All averaging filters OK Never used RAM 164992, free system stack 172 words 
Tasks: Move(3,nWait 7,0.0%,126) TMC(2,delaying,1.4%,51) HEAT(2,nWait 6,0.1%,89) CanAsync(5,nWait 4,0.0%,66) CanRecv(3,nWait 1,0.1%,73) CanClock(5,nWait 1,0.0%,63) LED(2,delaying,0.0%,123) ACCEL(3,nWait 6,0.0%,87) MAIN(1,running,97.4%,319) IDLE(0,ready,0.0%,29) AIN(2,delaying,1.0%,259), total 100.0% 
Owned mutexes: 
Last reset 02:15:02 ago, cause: power up 
Last software reset data not available 
Moves scheduled 37920, hiccups 0 (0.00/0.00ms), segs 37, step errors 0 (types 0x0), maxLate 0 maxPrep 62, ebfmin 0.00 max 0.00 
Peak sync jitter -3/41, peak Rx sync delay 187, resyncs 1/0, no timer interrupt scheduled, next step interrupt due in 4247606105 ticks, disabled 
VIN voltage: min 24.2, current 24.4, max 24.5 
MCU temperature: min 51.7C, current 58.0C, max 60.5C 
Driver 0: pos 12510580, 2056.0 steps/mm, standstill, SG min 0, read errors 0, write errors 0, ifcnt 25, reads 53750, writes 25, timeouts 0, DMA errors 0, CC errors 0 Last sensors broadcast 0x3fe0000000 found 9 225 ticks ago, 0 ordering errs, loop time 0 
CAN messages queued 192060, send timeouts 0, received 305253, lost 0, ignored 16, errs 0, boc 0, free buffers 22, min 22, error reg 0 dup 0, oos 0/0/0/0, bm 0, wbm 0, rxMotionDelay 299, adv 35157/37138 
Accelerometer: ADXL345, status: 00 I2C bus errors 0, naks 0, contentions 0, other errors 0

dc42

@leone thanks.

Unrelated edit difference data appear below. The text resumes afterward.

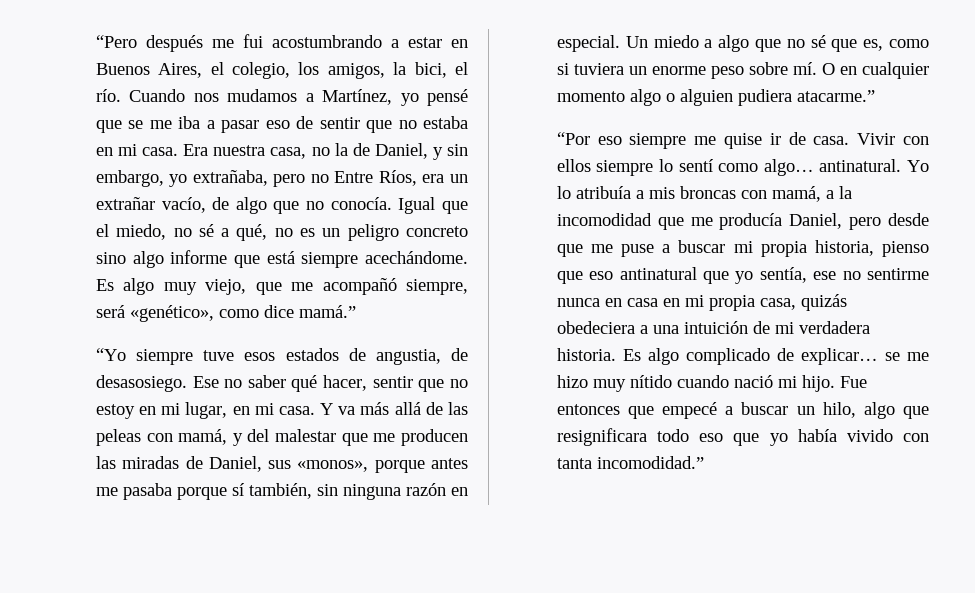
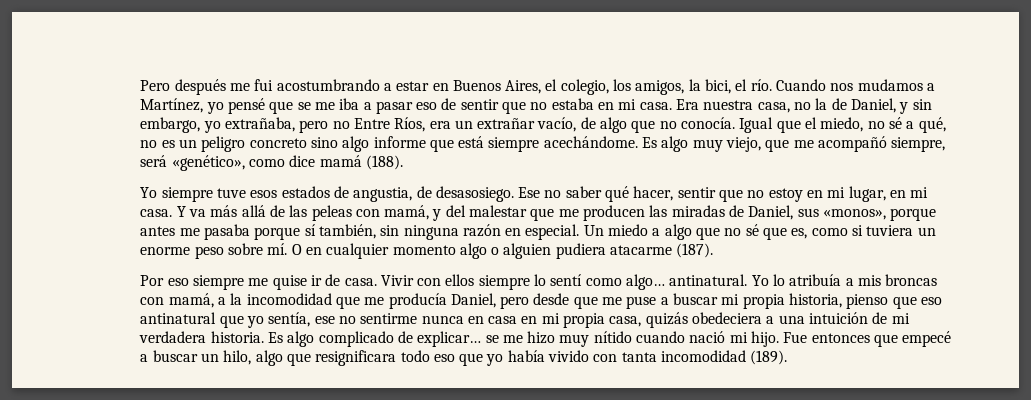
- “Pero después me fui acostumbrando a estar en Buenos Aires, el colegio, los amigos, la bici, el río.
+ Pero después me fui acostumbrando a estar en Buenos Aires, el colegio, los amigos, la bici, el río.
- Es algo muy viejo, que me acompañó siempre, será «genético», como dice mamá.”
- “Yo siempre tuve esos estados de angustia, de desasosiego.
+ Es algo muy viejo, que me acompañó siempre, será «genético», como dice mamá (188).
+ Yo siempre tuve esos estados de angustia, de desasosiego.
- O en cualquier momento algo o alguien pudiera atacarme.”
- “Por eso siempre me quise ir de casa.
+ O en cualquier momento algo o alguien pudiera atacarme (187).
+ Por eso siempre me quise ir de casa.
- Fue entonces que empecé a buscar un hilo, algo que resignificara todo eso que yo había vivido con tanta incomodidad.”
+ Fue entonces que empecé a buscar un hilo, algo que resignificara todo eso que yo había vivido con tanta incomodidad (189).

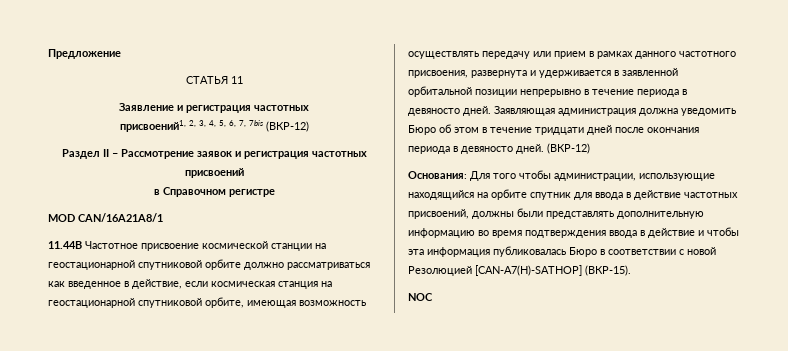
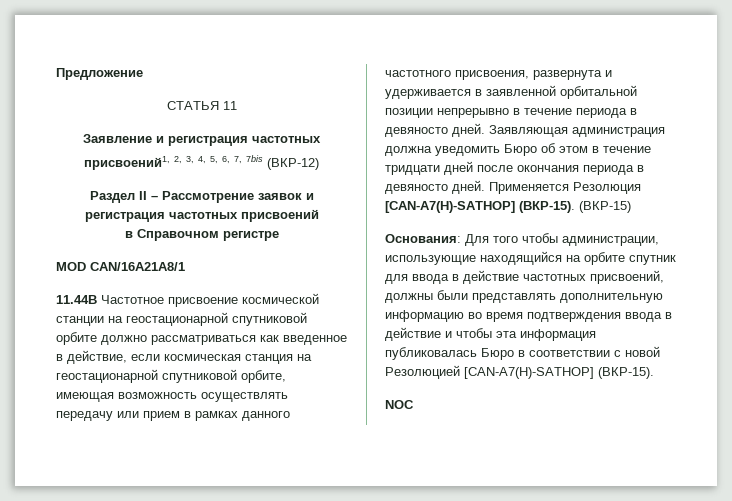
- Заявляющая администрация должна уведомить Бюро об этом в течение тридцати дней после окончания периода в девяносто дней. (ВКР-12)
+ Заявляющая администрация должна уведомить Бюро об этом в течение тридцати дней после окончания периода в девяносто дней. Применяется Резолюция [CAN-A7(H)-SATHOP] (ВКР-15). (ВКР-15)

Was that definitely after a sync error? It includes resyncs 1/0 which suggests it was a timeout resync, not a jitter resync. I think a timeout resync should only occur if no time sync message with a valid ack delay field is received over a period of 2 seconds.

leone

@dc42 yes, I logged that message right after the expansion boards got out of sync and the print shifted. I was also able to sniff the CAN messages of another print that failed in the same way and that's where I noticed 'lastTimeAcknowledgeDelay' being equal to zero for more than 10 times consecutively. That's how I started to test higher values for MaxTimeSyncDelay (initially 375), but I didn't know how far I could go.

dc42

@leone thanks again. Looks like the maximum allowed acknowledge delay should be about 900 to allow for maximum length messages. However, I'm still a little surprised that you had the maximum delay exceeded 10 times in succession.